AIM OF THE TASK »
An exact copy is required of the lines from the one with "payment method: Apple Pay -> Google Pay" through the last line of the material below, and of nothing else.

AVAILABLE DATA »
::::

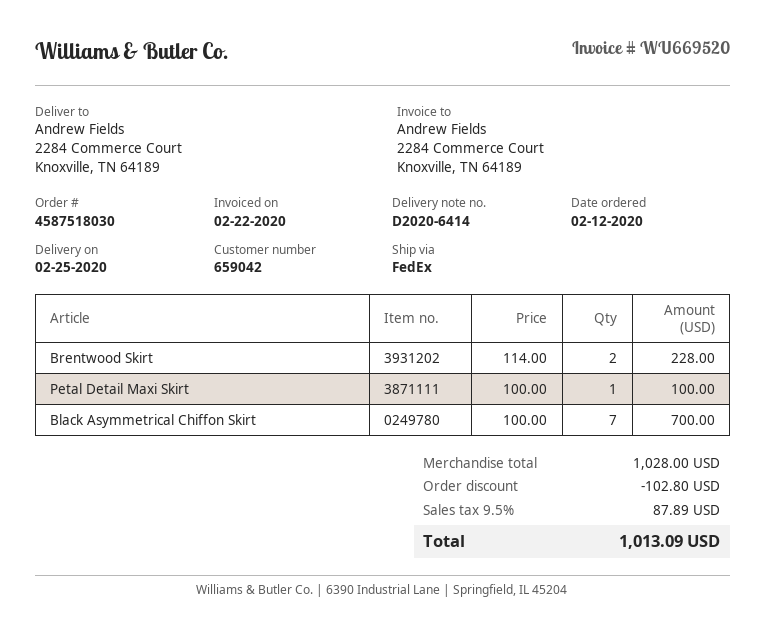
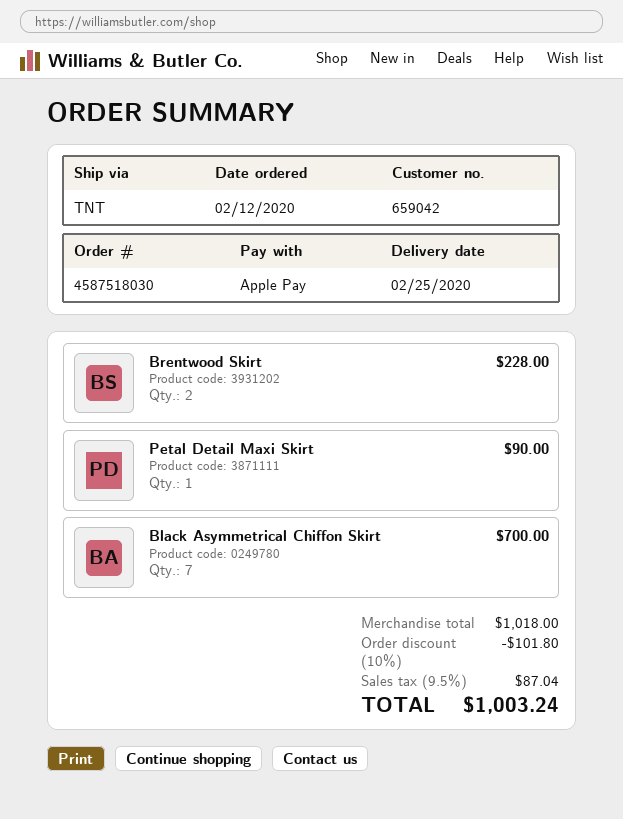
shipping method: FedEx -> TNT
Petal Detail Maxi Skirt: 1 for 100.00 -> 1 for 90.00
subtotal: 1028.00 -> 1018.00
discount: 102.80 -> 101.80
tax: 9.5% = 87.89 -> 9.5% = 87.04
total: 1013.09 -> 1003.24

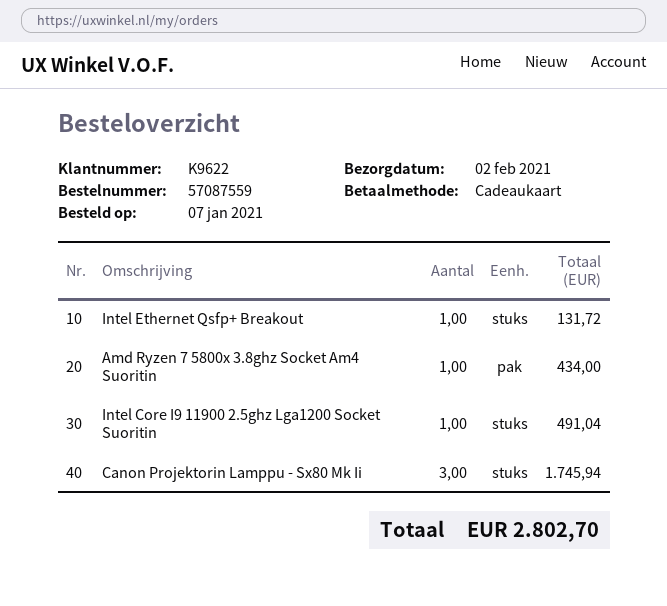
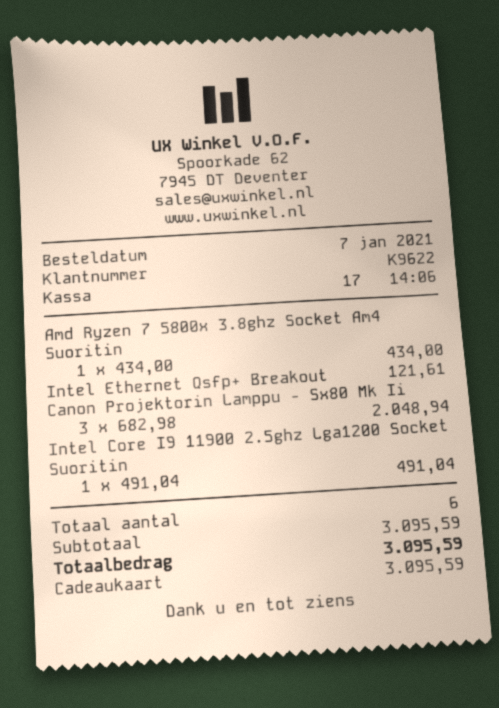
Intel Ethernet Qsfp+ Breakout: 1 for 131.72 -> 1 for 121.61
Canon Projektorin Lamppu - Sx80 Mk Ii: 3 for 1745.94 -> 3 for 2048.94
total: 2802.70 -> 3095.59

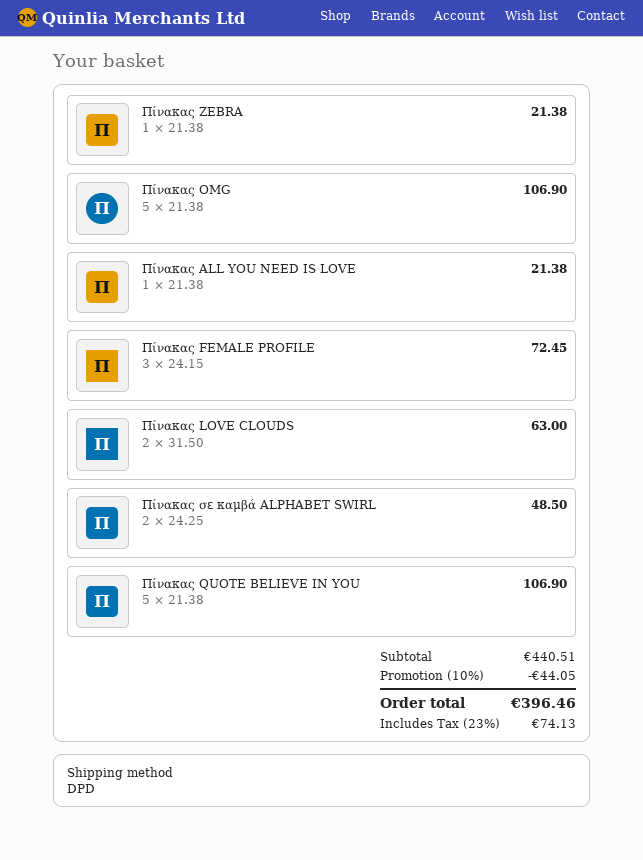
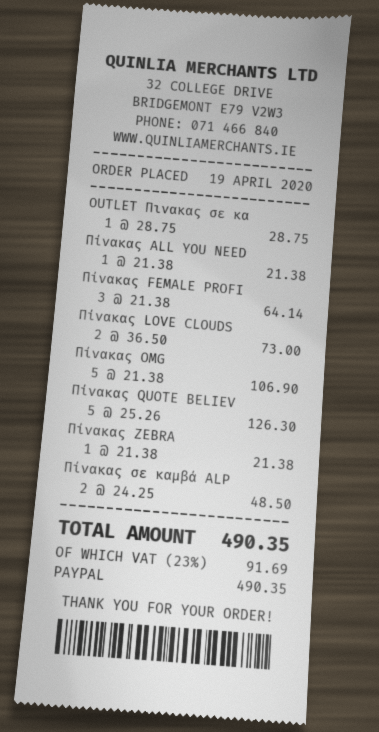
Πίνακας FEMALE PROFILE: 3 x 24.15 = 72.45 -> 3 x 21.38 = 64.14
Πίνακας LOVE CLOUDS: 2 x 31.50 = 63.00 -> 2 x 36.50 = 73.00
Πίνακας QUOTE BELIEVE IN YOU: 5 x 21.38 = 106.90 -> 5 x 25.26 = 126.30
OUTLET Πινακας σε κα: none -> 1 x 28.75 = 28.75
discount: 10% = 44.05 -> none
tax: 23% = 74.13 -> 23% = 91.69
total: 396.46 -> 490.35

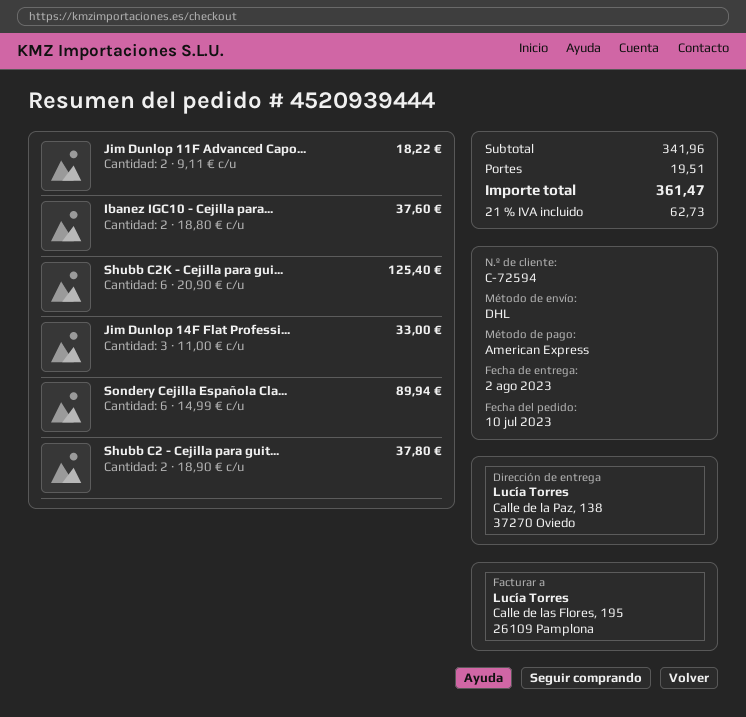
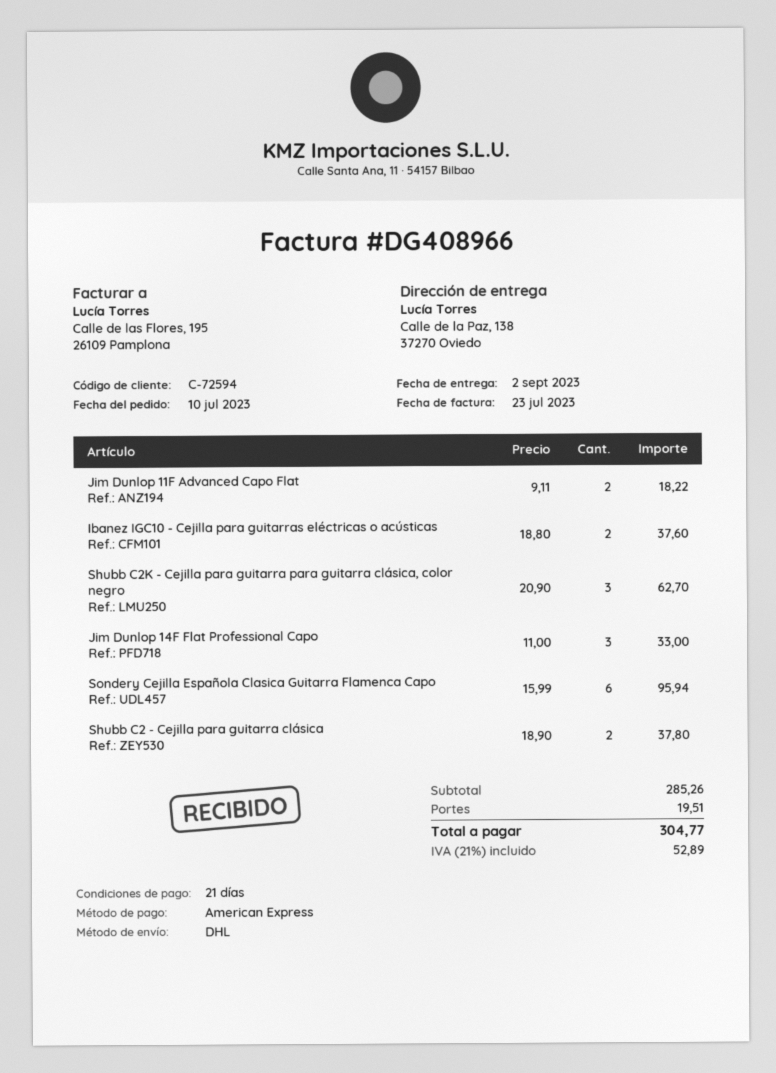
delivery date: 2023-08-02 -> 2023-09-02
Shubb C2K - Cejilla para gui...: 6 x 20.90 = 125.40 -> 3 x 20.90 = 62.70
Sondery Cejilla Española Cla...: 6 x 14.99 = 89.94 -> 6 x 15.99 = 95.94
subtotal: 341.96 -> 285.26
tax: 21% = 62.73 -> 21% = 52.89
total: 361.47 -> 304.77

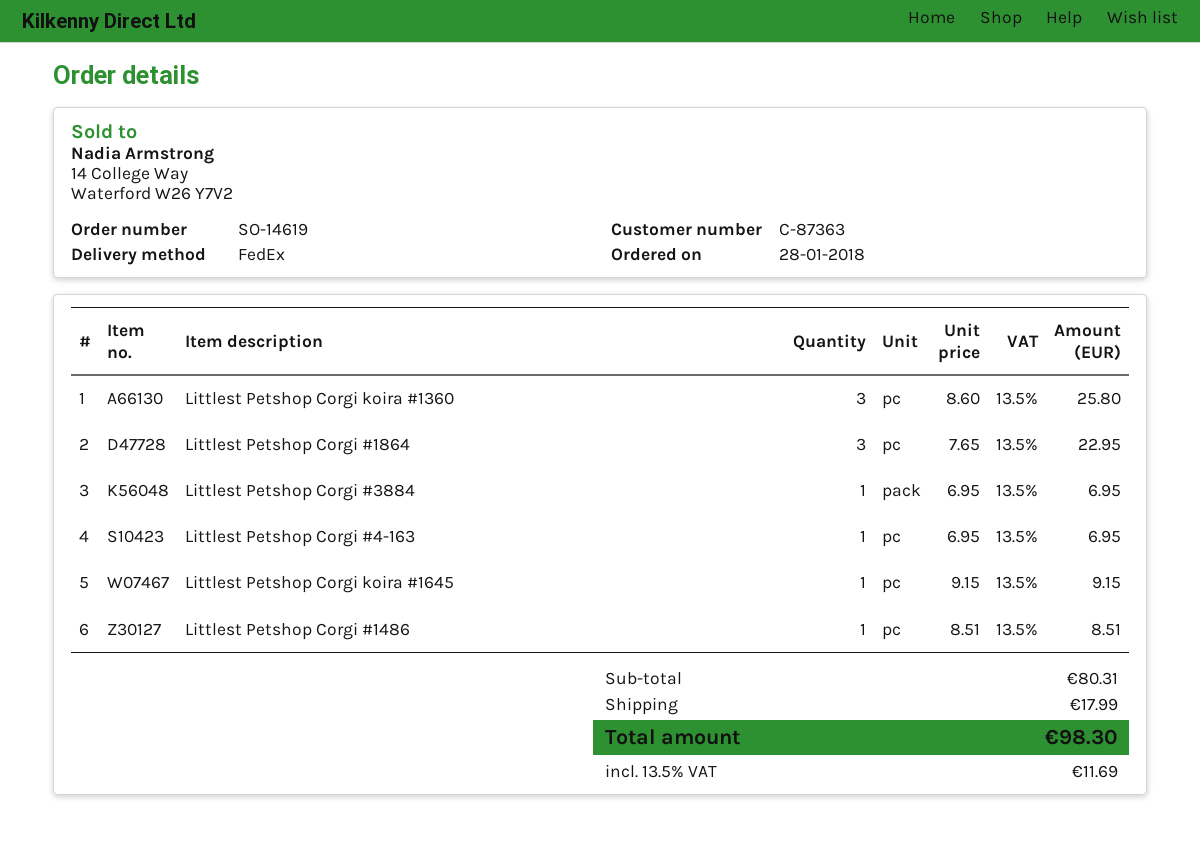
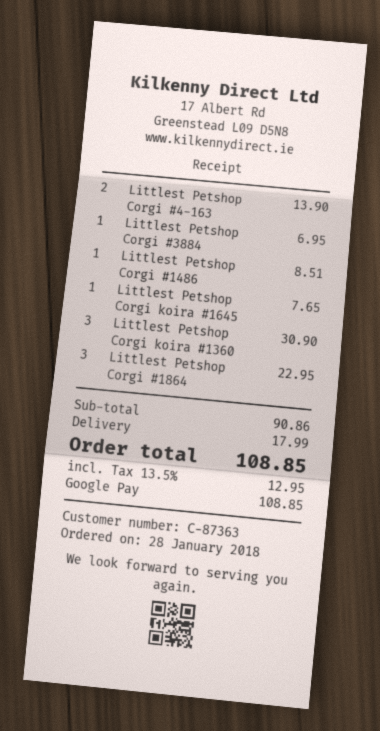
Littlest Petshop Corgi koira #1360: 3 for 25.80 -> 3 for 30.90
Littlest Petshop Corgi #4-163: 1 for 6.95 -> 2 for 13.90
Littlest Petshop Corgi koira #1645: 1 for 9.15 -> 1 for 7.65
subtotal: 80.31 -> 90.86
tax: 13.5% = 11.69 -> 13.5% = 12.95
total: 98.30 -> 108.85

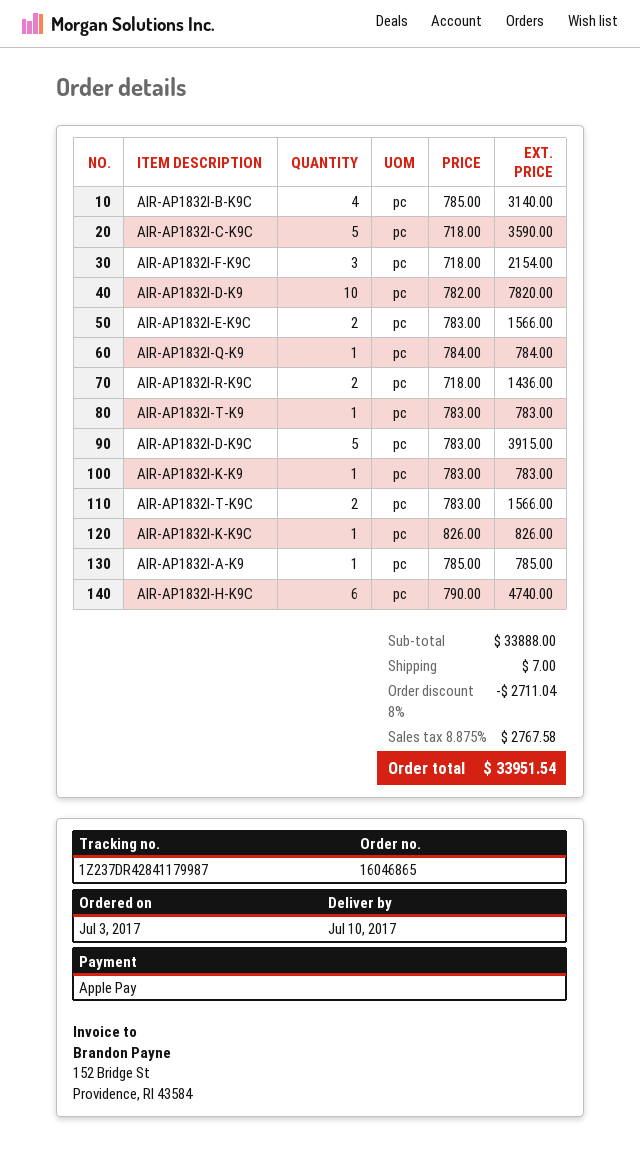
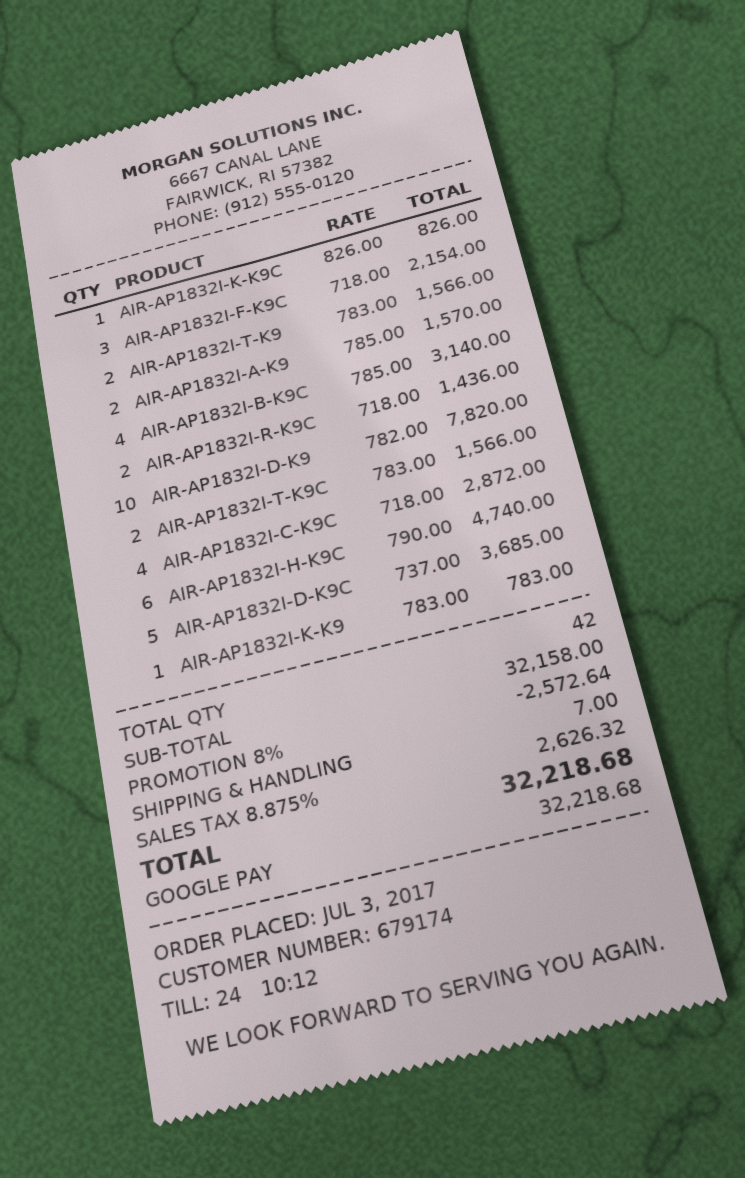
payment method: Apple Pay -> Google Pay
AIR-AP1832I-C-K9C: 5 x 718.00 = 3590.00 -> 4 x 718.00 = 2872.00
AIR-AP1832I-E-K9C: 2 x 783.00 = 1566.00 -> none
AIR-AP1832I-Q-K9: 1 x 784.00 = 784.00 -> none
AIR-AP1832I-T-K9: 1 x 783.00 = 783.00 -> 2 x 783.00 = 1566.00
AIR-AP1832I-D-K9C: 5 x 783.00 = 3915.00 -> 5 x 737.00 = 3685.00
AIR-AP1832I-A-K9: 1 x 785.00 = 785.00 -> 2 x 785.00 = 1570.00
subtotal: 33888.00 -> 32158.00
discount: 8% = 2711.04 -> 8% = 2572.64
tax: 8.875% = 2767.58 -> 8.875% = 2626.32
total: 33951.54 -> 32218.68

::::

RESPONSE TO THE EXERCISE »
payment method: Apple Pay -> Google Pay
AIR-AP1832I-C-K9C: 5 x 718.00 = 3590.00 -> 4 x 718.00 = 2872.00
AIR-AP1832I-E-K9C: 2 x 783.00 = 1566.00 -> none
AIR-AP1832I-Q-K9: 1 x 784.00 = 784.00 -> none
AIR-AP1832I-T-K9: 1 x 783.00 = 783.00 -> 2 x 783.00 = 1566.00
AIR-AP1832I-D-K9C: 5 x 783.00 = 3915.00 -> 5 x 737.00 = 3685.00
AIR-AP1832I-A-K9: 1 x 785.00 = 785.00 -> 2 x 785.00 = 1570.00
subtotal: 33888.00 -> 32158.00
discount: 8% = 2711.04 -> 8% = 2572.64
tax: 8.875% = 2767.58 -> 8.875% = 2626.32
total: 33951.54 -> 32218.68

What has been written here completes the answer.